> **What is required**: Among the entries below, find every line that has "Zimbra" and pull it out.

────────

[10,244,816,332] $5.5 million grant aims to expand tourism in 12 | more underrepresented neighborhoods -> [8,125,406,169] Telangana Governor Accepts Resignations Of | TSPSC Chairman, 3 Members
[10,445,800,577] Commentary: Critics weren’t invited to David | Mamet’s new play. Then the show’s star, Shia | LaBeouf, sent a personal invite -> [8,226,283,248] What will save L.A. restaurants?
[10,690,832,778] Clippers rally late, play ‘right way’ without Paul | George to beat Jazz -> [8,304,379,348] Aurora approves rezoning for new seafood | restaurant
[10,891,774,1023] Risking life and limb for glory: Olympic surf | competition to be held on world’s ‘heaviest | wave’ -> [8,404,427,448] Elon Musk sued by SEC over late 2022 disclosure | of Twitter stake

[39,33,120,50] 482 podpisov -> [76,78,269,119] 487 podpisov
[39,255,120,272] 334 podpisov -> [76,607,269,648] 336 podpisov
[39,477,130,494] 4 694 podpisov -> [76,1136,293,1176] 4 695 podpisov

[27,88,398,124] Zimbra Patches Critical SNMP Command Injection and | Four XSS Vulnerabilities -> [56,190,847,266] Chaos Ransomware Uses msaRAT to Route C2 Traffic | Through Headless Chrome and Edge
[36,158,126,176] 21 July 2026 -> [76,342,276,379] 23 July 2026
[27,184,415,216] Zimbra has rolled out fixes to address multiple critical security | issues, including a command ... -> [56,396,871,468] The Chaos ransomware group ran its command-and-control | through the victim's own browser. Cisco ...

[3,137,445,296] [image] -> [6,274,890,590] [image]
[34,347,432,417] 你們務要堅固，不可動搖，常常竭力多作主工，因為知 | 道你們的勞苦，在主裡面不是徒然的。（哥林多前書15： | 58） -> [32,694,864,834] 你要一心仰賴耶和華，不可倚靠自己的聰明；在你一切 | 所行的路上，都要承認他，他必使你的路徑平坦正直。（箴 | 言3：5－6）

────────

> **Finished exercise**:
[27,88,398,124] Zimbra Patches Critical SNMP Command Injection and | Four XSS Vulnerabilities -> [56,190,847,266] Chaos Ransomware Uses msaRAT to Route C2 Traffic | Through Headless Chrome and Edge
[27,184,415,216] Zimbra has rolled out fixes to address multiple critical security | issues, including a command ... -> [56,396,871,468] The Chaos ransomware group ran its command-and-control | through the victim's own browser. Cisco ...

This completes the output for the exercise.